THE PROBLEM: Print the lines in the listing below that fall between the line with "(314, 662) none" and the line with "(108, 726) none", those two lines included, exactly as they stand and with nothing else.

EXERCISE DATA:
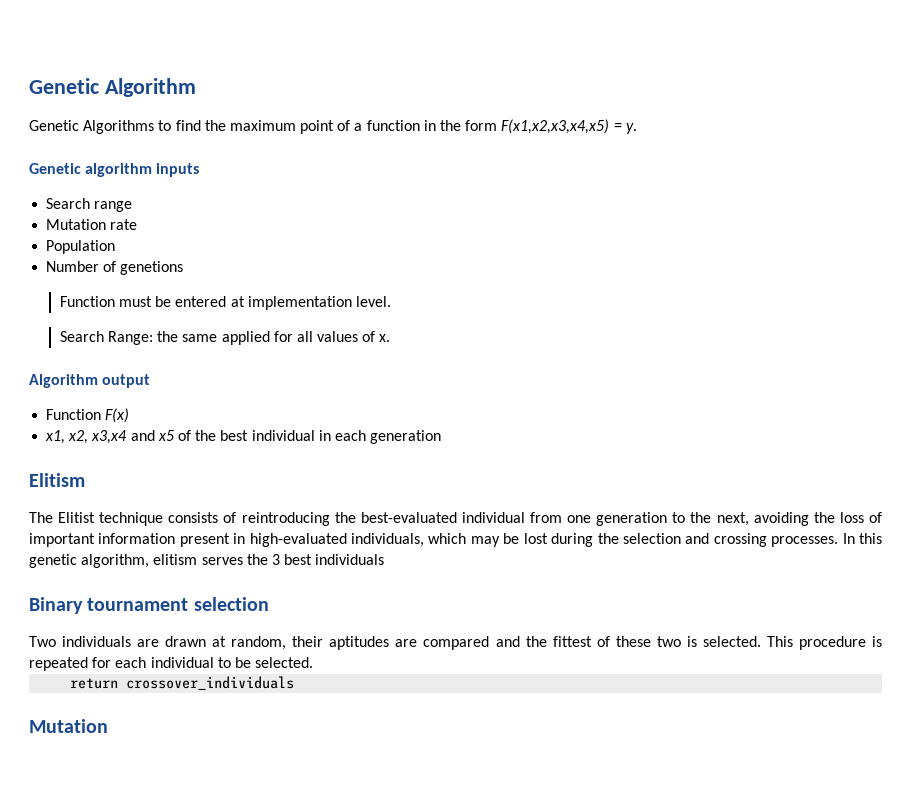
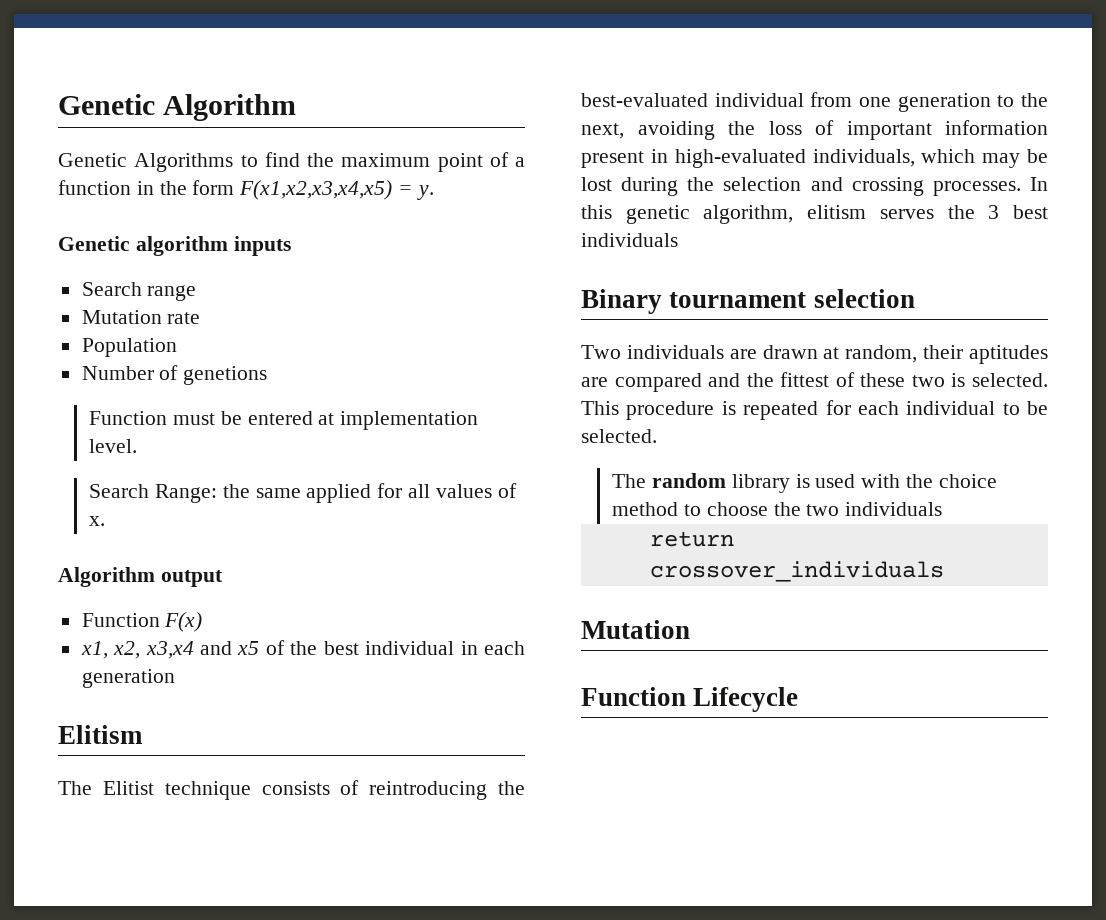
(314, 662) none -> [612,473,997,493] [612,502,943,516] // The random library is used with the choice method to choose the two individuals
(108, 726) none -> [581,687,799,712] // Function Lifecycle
---
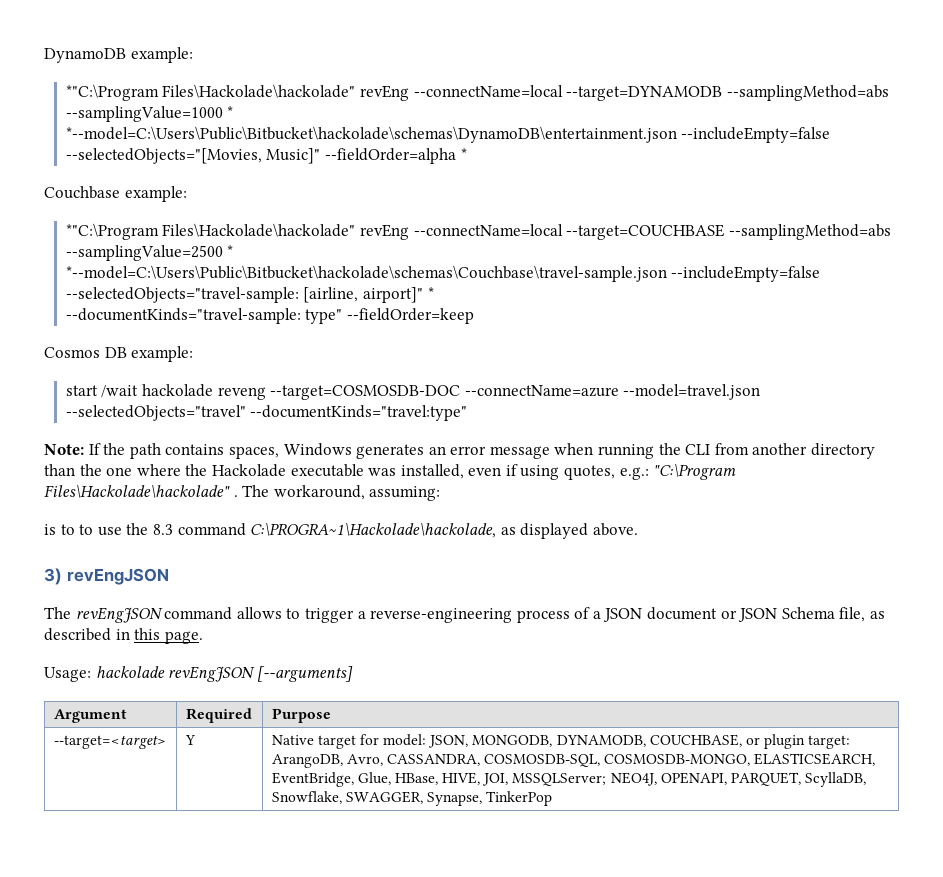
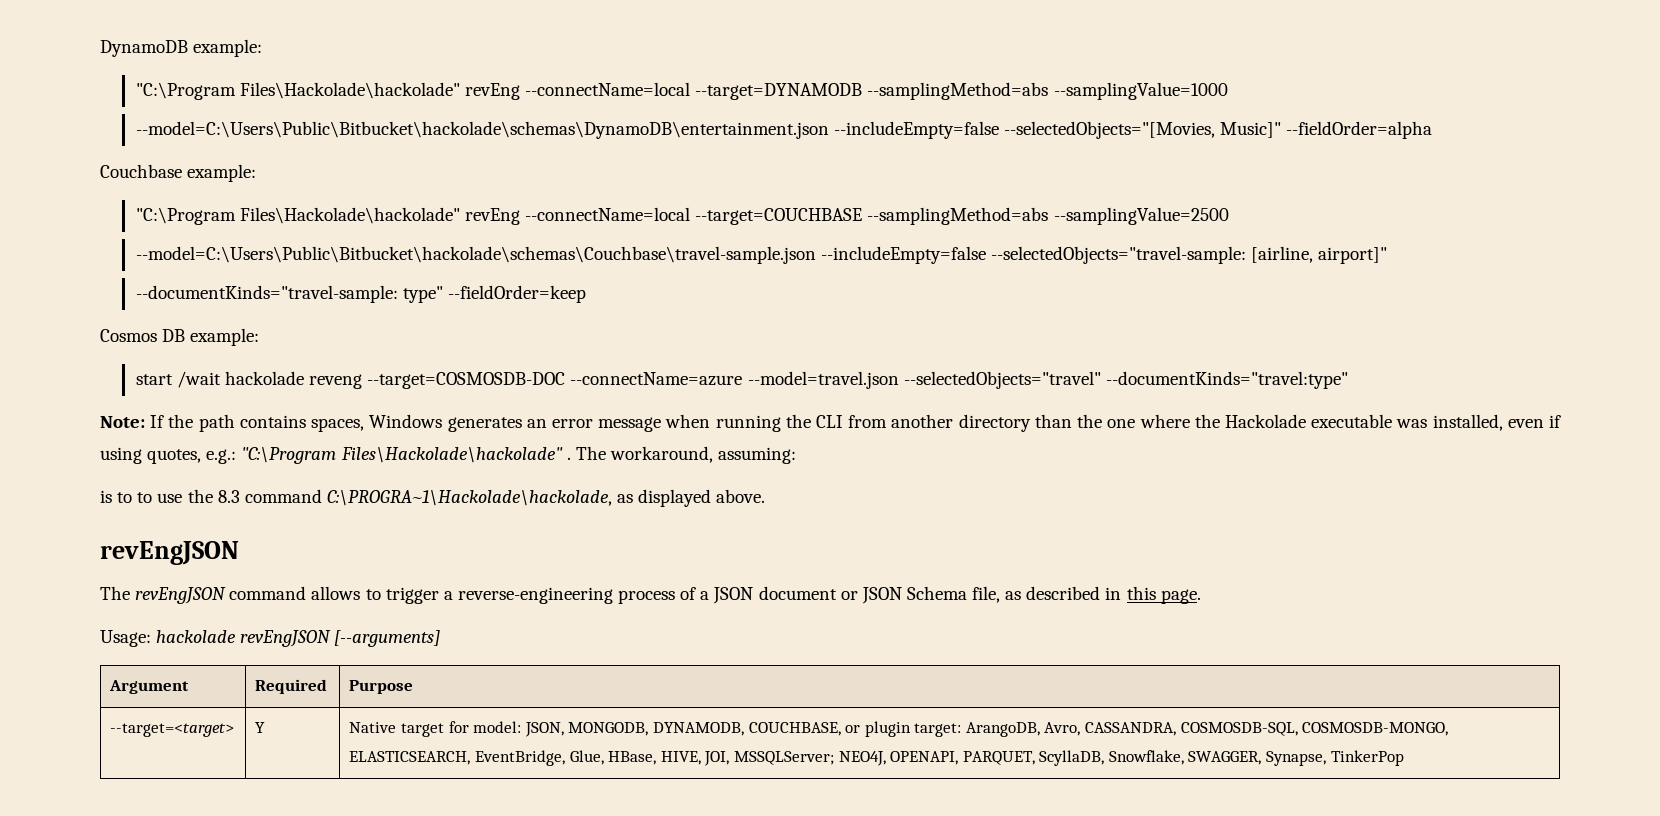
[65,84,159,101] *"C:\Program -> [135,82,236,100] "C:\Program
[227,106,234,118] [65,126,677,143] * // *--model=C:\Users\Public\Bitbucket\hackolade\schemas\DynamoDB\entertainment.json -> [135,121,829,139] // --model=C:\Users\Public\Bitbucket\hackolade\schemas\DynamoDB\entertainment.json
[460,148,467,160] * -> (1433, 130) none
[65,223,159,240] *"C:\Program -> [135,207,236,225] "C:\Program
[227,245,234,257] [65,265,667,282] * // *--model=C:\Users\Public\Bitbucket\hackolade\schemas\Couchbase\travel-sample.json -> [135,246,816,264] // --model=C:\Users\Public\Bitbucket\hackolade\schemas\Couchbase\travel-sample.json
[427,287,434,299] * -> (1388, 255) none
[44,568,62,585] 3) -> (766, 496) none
---
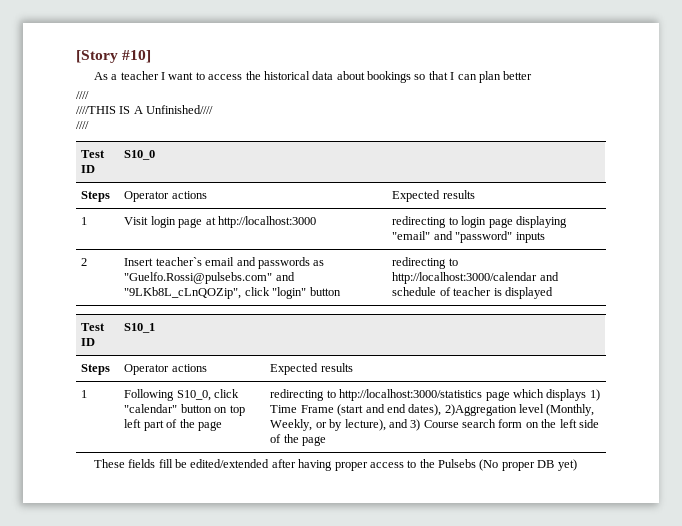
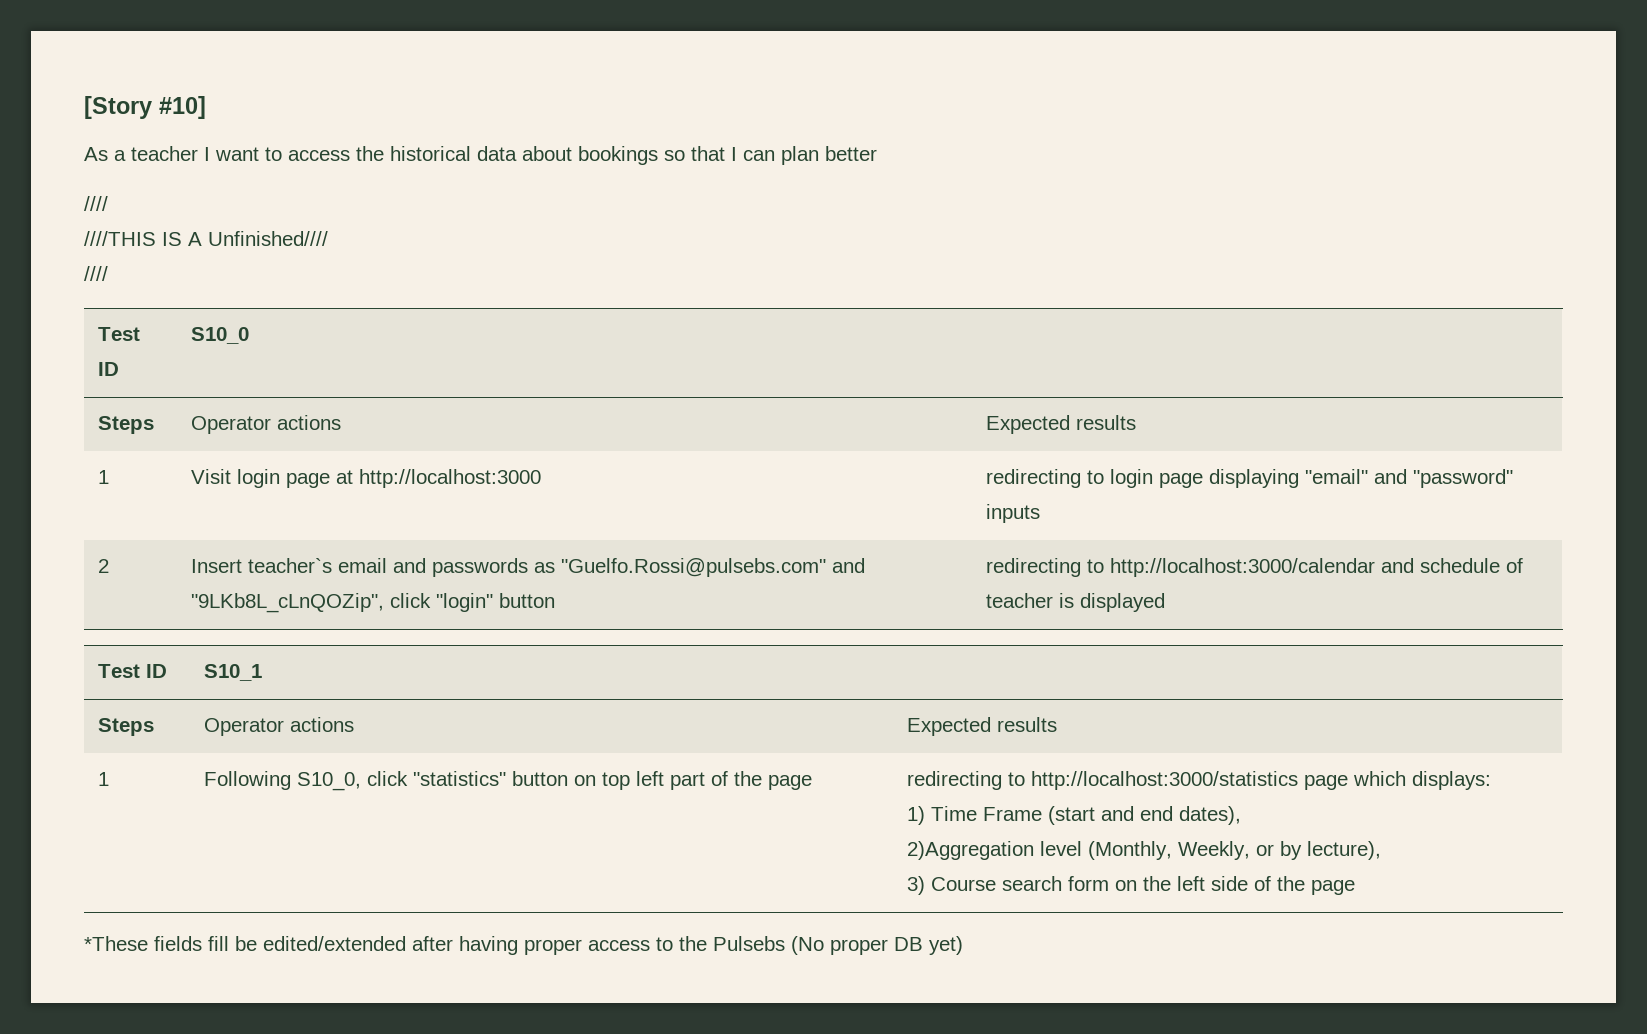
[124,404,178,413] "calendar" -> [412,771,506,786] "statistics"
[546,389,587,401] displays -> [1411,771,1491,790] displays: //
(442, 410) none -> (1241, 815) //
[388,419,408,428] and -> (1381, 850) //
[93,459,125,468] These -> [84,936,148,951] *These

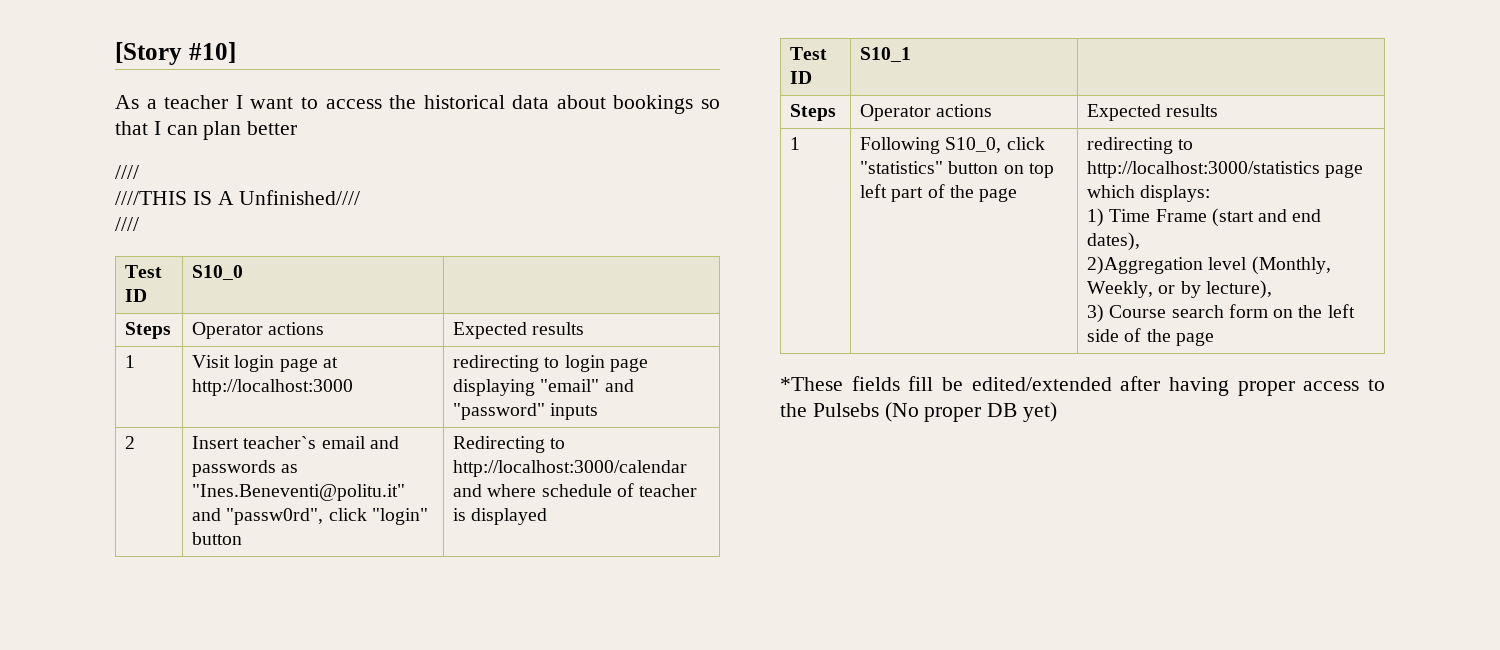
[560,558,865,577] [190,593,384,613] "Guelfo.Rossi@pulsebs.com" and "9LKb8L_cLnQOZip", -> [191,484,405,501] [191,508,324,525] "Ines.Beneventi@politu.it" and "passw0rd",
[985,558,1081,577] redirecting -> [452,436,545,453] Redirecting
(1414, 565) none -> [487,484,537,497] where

YOUR RESPONSE:
(314, 662) none -> [612,473,997,493] [612,502,943,516] // The random library is used with the choice method to choose the two individuals
(108, 726) none -> [581,687,799,712] // Function Lifecycle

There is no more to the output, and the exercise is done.